Table 1 Variants predicted to affect/create a splice acceptor/donor site (ASS/DSS)
Table 2 Variants predicted to disrupt an Exonic Splicing Enhancer (ESE)

Minigene vector constructs

The pSPL3B vector was obtained from Life Technologies Inc., Burlington, Ontario, Canada. Exons of interest were amplified by PCR, with 150–200 bp of 5′ and 3′ flanking intronic sequences, from corresponding patient/control DNA blood samples and using forward and reverse primers carrying 5′ tails that contained sequence homologous to pSPL3B sequence around the multiple cloning site. Primer sequences are available on request. The PCR products were cloned into the pSPL3 vector, between two exons of rabbit β-globin, using the SLIC method described by Li et al27 or using BamH1 digestion/ligation. All constructs were verified by sequencing. Minigenes carrying the wild-type and the variant allele were then transfected separately into COS-7 cells during the same experiment. The splicing patterns corresponding to the wild-type and to the mutant allele were then compared by reverse transcriptase-PCR analysis of the RNA from transfected cells.

Cell culture and transfections

COS-7 cells were cultured in Dulbecco’s modified Eagle’s medium (DMEM) containing 4,500 mg l−1 glucose supplemented with 10% fetal bovine serum, 100 U of penicillin per ml, and 100 μg of streptomycin per ml at 5% CO2 and 37 °C. One day before transfection, cells were seeded in six-well culture dishes at a density of 4 × 105 cells per well. Cells were transfected with 2 μg pSPL3B using lipofectamine 2000 transfection reagent (Life Technologies Inc.), according to the manufacturer's instructions. The next day, the media was changed and after another 24 h, the cells were harvested and total RNA was isolated using TRIzol reagent (Life Technologies Inc.).

Exon-trapping analysis

First strand complementary DNA was synthesized using 1 μg RNA, 1 μg random hexamers and MMLV reverse transcriptase (Life Technologies Inc.). The Complementary DNAs were amplified with rabbit β-globin-specific primers (5′-CTGAGTCACCTGGACAACC-3′ and 5′-ATCTCAGTGGTATTTGTGAGC-3′) and the PCR products were resolved on a 2% agarose gel and sequenced using the rabbit β-globin-specific primers. The results presented are representative of three independent tranfection assays when a splicing effect was observed.
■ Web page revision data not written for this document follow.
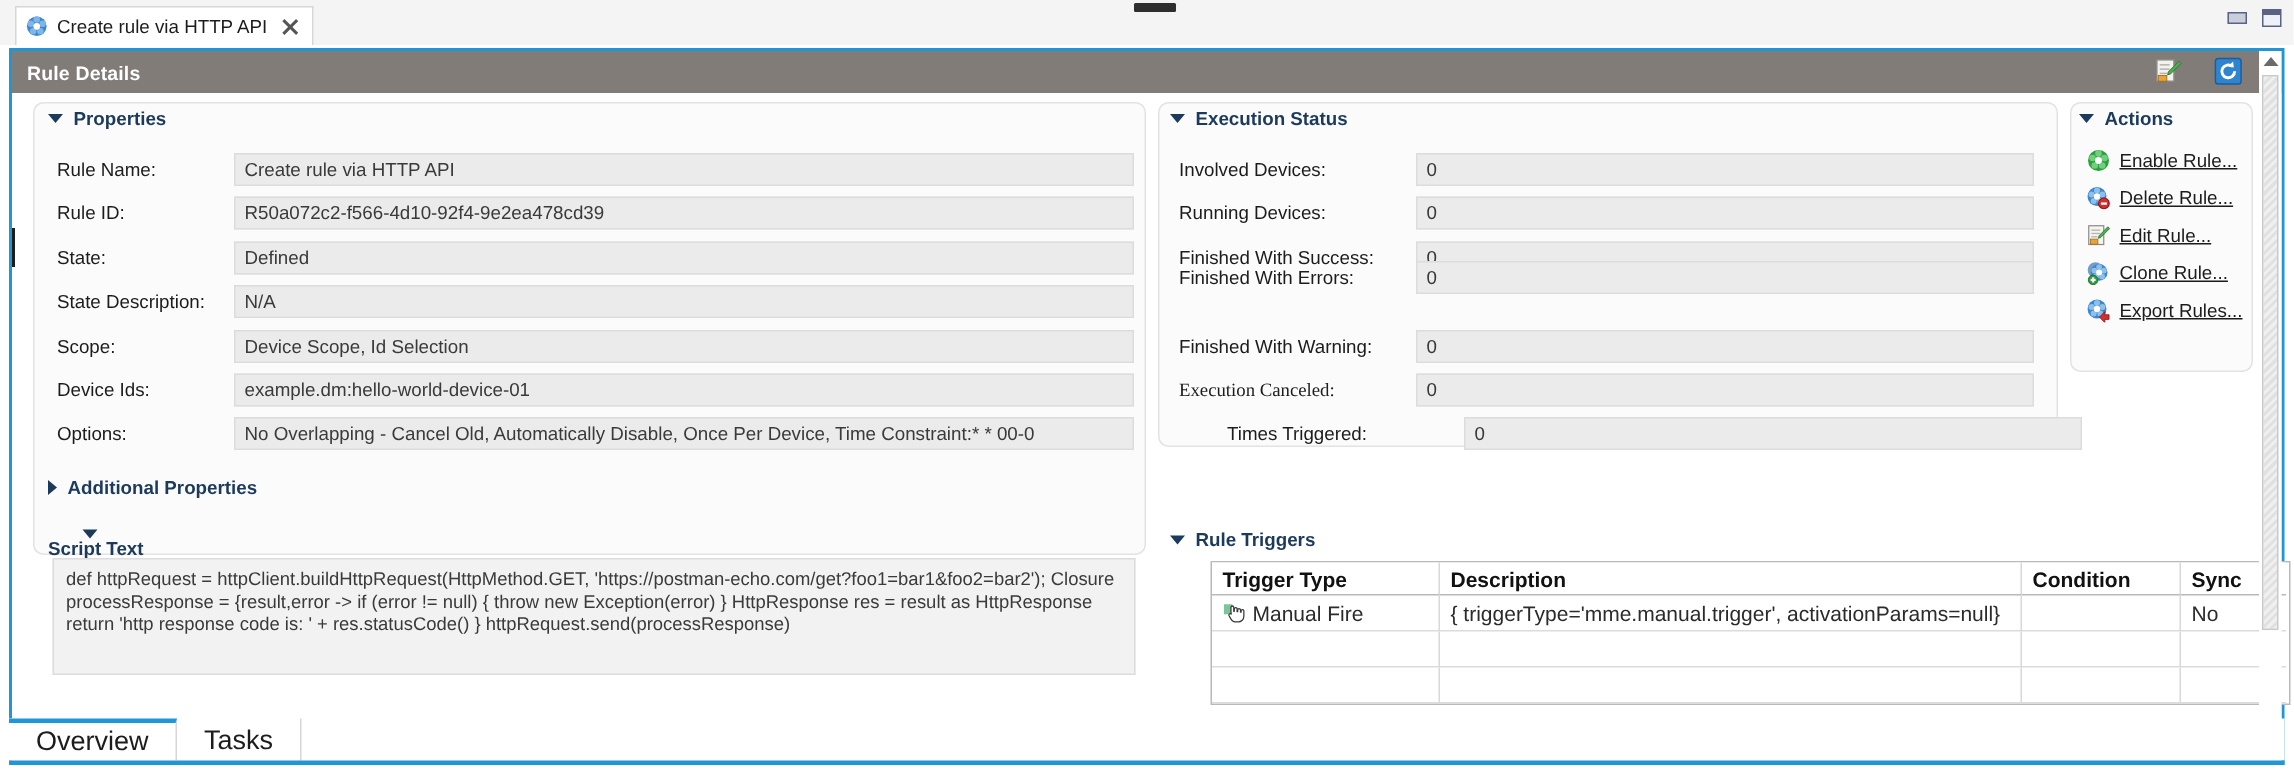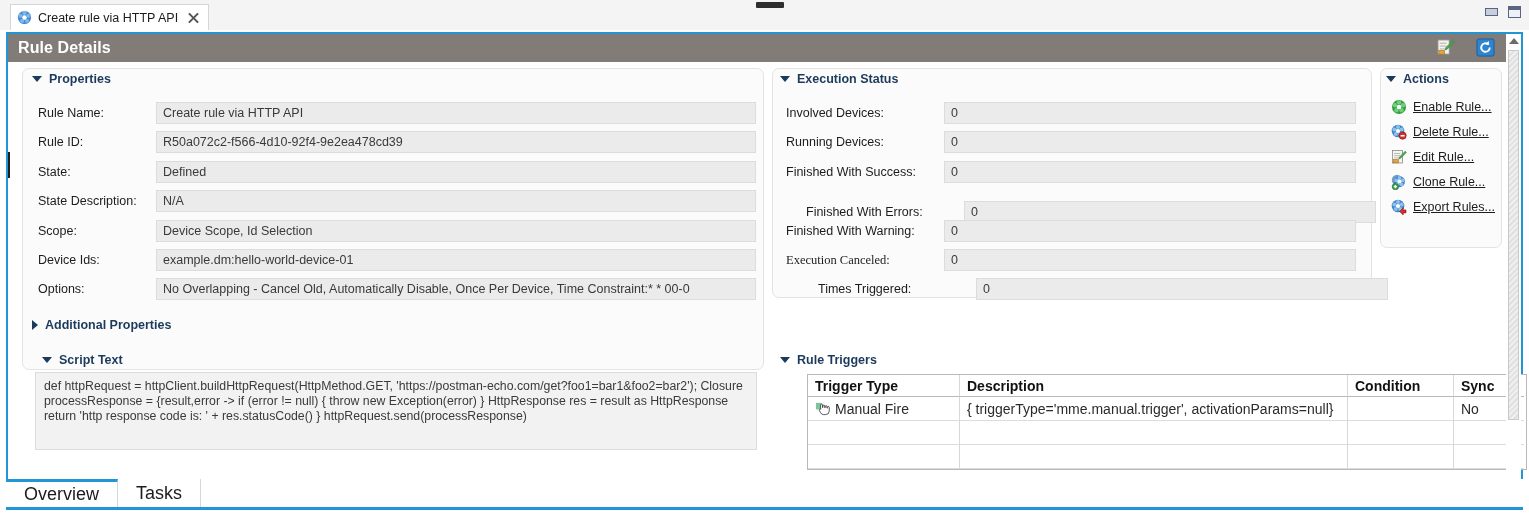"Rule Details" .view-title { font-size: 16px -> 13px }
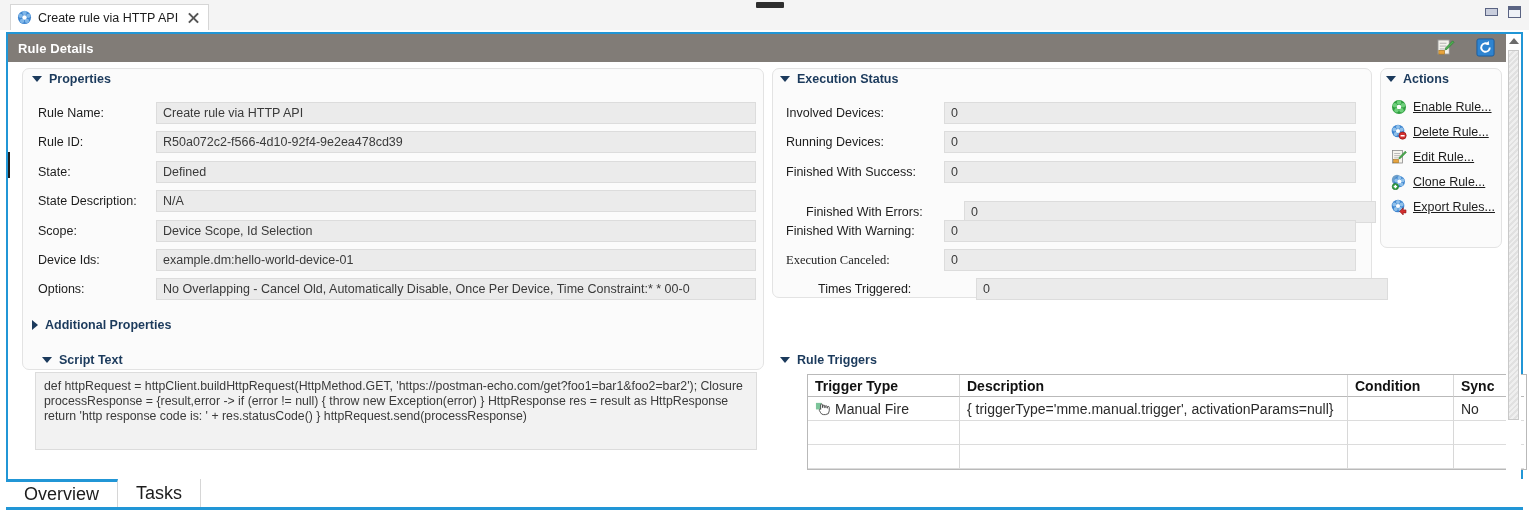"Finished With Errors:" div.frow { margin-left: 20px -> none; top: 139px -> 112px }
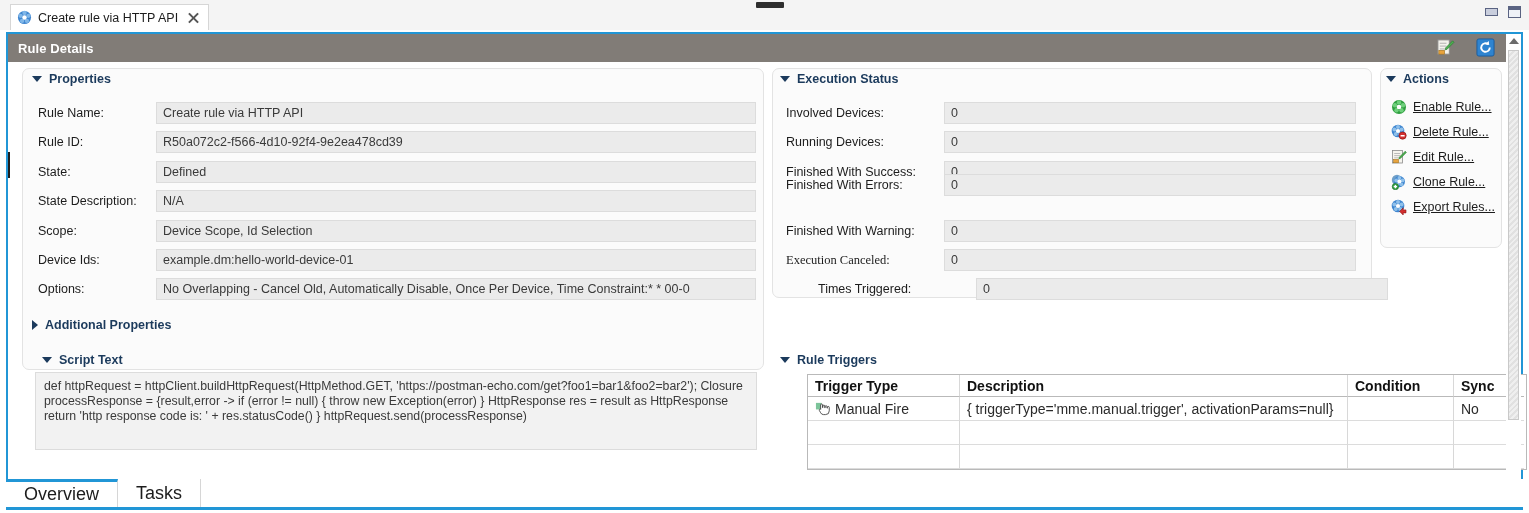"Script Text" div.sect-head { flex-direction: none -> column; left: 32px -> 22px }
Both expected bands obtained with the wild-type construct and the alternative product were purified from gel and subcloned in TA-plasmid (TA-Cloning kit, Life Technologies Inc.). Plasmids were amplified in bacteria and purified before being sent to sequencing using universal T7 and Sp6 primers.

RNA analysis

Total cellular RNA from patients was isolated from lymphoblastoid cell lines using the TRIzol reagent, and reverse-transcribed using MMLV reverse transcriptase (Life Technologies Inc.). Complementary DNA was PCR-amplified with specific primers (Supplementary Table S1). PCR products obtained from patients and an unaffected control were sent to sequencing. PCR products were resolved on a 2% agarose gel.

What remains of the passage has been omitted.